Juan Daniel F. Molero recovered from a bout of amnesia incurred as a result of a sandboarding accident by reviewing home video footage shot by himself, his father, and his grandfather in various formats. He subsequently took the old and new footage and created a feature film of the events, with one-third of the final film recorded just after the accident. Using a "chaotic" editing technique which combined footage from SVHS-C, MiniDV tapes, cellphone videos and an 8mm home movie archive, the 84-minute film simulates the amnesia and recovery by Molero in 2009.

==Synopsis==
Reminiscencias deals with the creation and loss of memory and identity though an autobiographic exploration based on the filmmaker's own 2009 instance of amnesia. Molero had to use home movies shot by his father and grandfather, as well as digital footage shot by himself and video clips from his cell phone to determine his own past and find his identity.

==Reception==
Indiewire observed that while "many avant-garde films feel derivative", Molero's was an original, in that its "combination of abstractions and concrete reality--achingly gorgeous and poignant--is unique." They also offered that the film was a "singular observation of life in Peru", shown through its interviews of indigenous Peruvian people, the filmmaker's "observations of life in urban Lima", and his offering of Peru's natural settings.

==Release==
The film first screened in a shorter version in April 2009 at the 'Centro Cultural Cafae', and in May 2009, at Universidad Cayetano Heredia and Universidad Tecnológica del Perú in Lima, and then on July 3, 2009, at the Peruvian Cultural Center hosted by the 'Comité de Administración del Fondo de Asistencia' as part of a 10-film retrospective of Molero's earlier works.

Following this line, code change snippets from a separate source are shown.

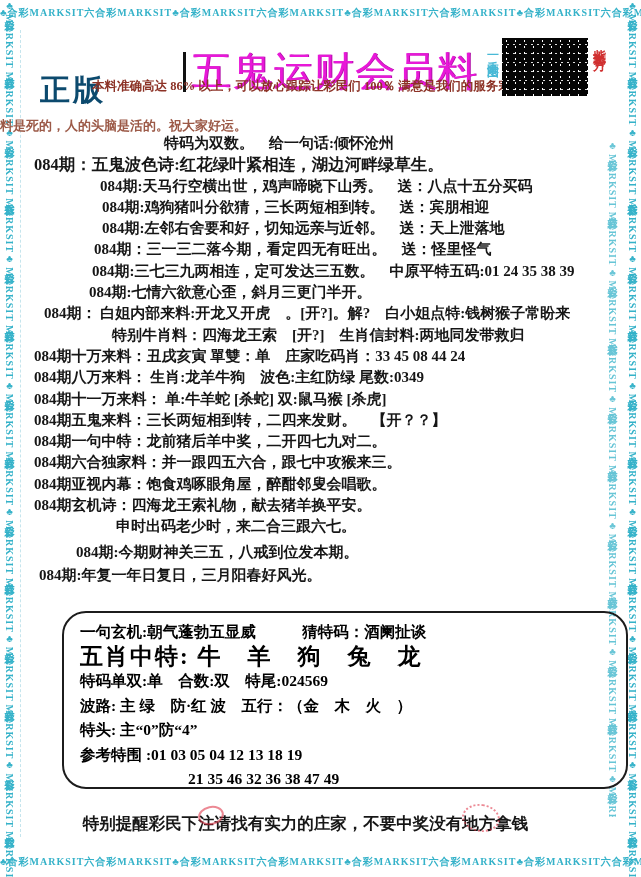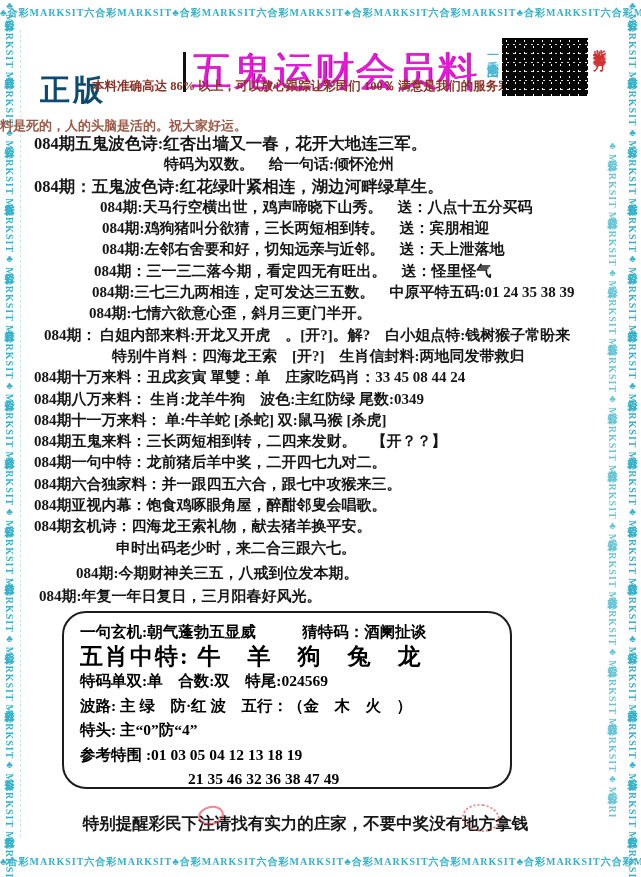--- a/index.html
+++ b/index.html
@@ -79,7 +79,6 @@
 <div class="stamp right">紫光警方</div>
 
 <div class="content">
-  <div class="bl big">084期五鬼波色诗:红杏出墙又一春，花开大地连三军。</div>
   <div class="bl" style="margin-left:130px">特码为双数。　给一句话:倾怀沧州</div>
   <div class="bl big">084期：五鬼波色诗:红花绿叶紧相连，湖边河畔绿草生。</div>
   <div class="bl" style="margin-left:66px">084期:天马行空横出世，鸡声啼晓下山秀。　送：八点十五分买码</div>

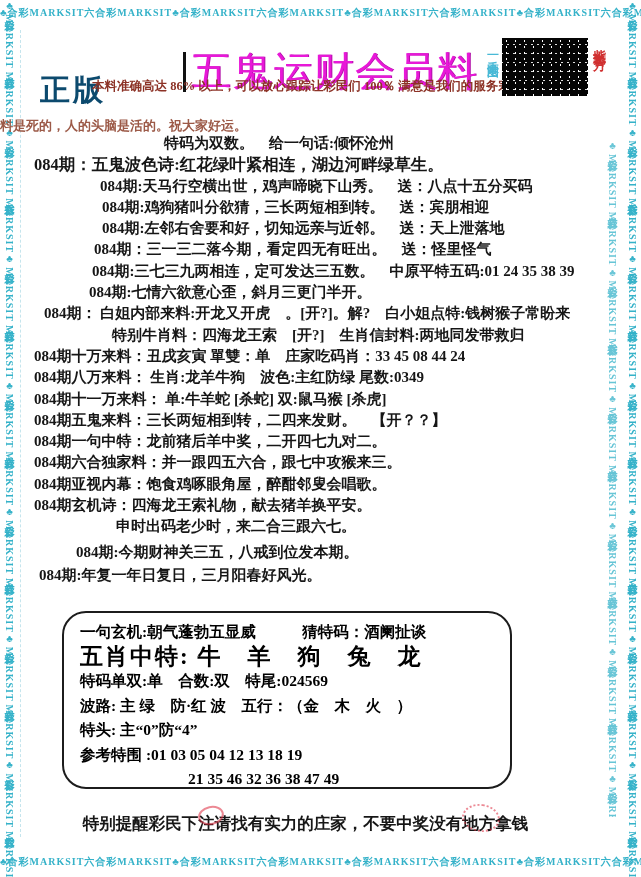--- a/index.html
+++ b/index.html
@@ -45,7 +45,7 @@
   .bl{font-weight:bold;font-size:15px;line-height:21.3px;white-space:nowrap;}
   .bl.big{font-size:16.5px;}
   
-  .pbox{position:absolute;left:62px;top:611px;width:450px;height:178px;
+  .pbox{position:absolute;left:62px;top:611px;width:566px;height:178px;
     border:2.5px solid #1c1c1c;border-radius:24px;padding:7px 16px 0 16px;box-sizing:border-box;}
   .pbox .bl{font-size:15.5px;line-height:24.5px;}
   .pbox .zodiac{font-size:23px;letter-spacing:2px;}

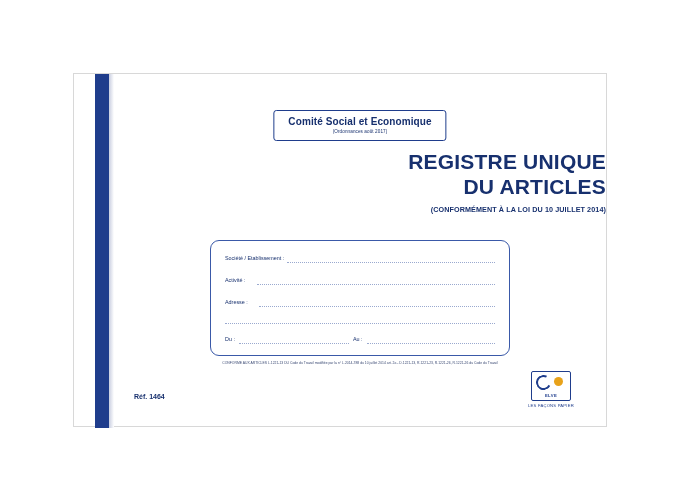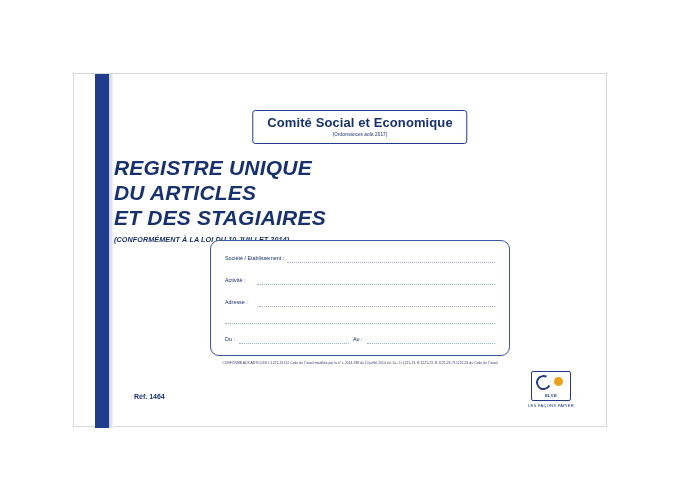--- a/index.html
+++ b/index.html
@@ -74,7 +74,7 @@
   }
   #cse-title {
     color: #17306e;
-    font-size: 13px;
+    font-size: 10px;
     font-weight: bold;
     letter-spacing: 0.1px;
     line-height: 1.1;

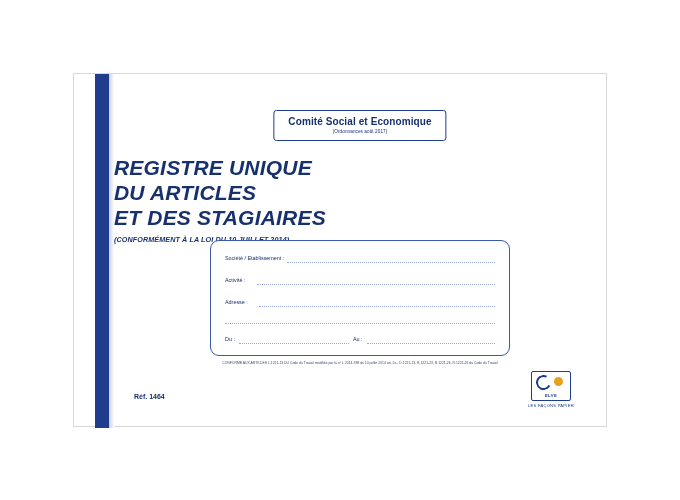--- a/index.html
+++ b/index.html
@@ -93,9 +93,8 @@
     position: absolute;
     left: 0;
     right: 0;
-    top: 82px;
-    text-align: left;
-    font-style: italic;
+    top: 76px;
+    text-align: right;
   }
   .title-line {
     color: #17306e;

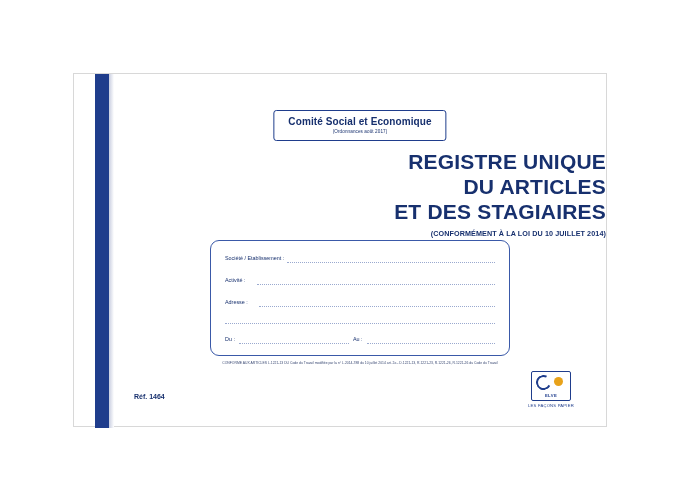--- a/index.html
+++ b/index.html
@@ -250,7 +250,6 @@
       <div id="title-block">
         <div class="title-line">REGISTRE UNIQUE</div>
         <div class="title-line">DU ARTICLES</div>
-        <div class="title-line">ET DES STAGIAIRES</div>
         <div id="title-sub">(CONFORMÉMENT À LA LOI DU 10 JUILLET 2014)</div>
       </div>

When interviewed, he explained that a longer version was forthcoming.

The film's longer version screened at the 25th annual Guadalajara Film Festival in March 2010, and at the Marseille Festival of Documentary Film. In 2011, it screened at the Buenos Aires International Festival of Independent Cinema in April, and was scheduled to have its United States premiere at the Museum of Modern Art in New York City on December 19, 2011.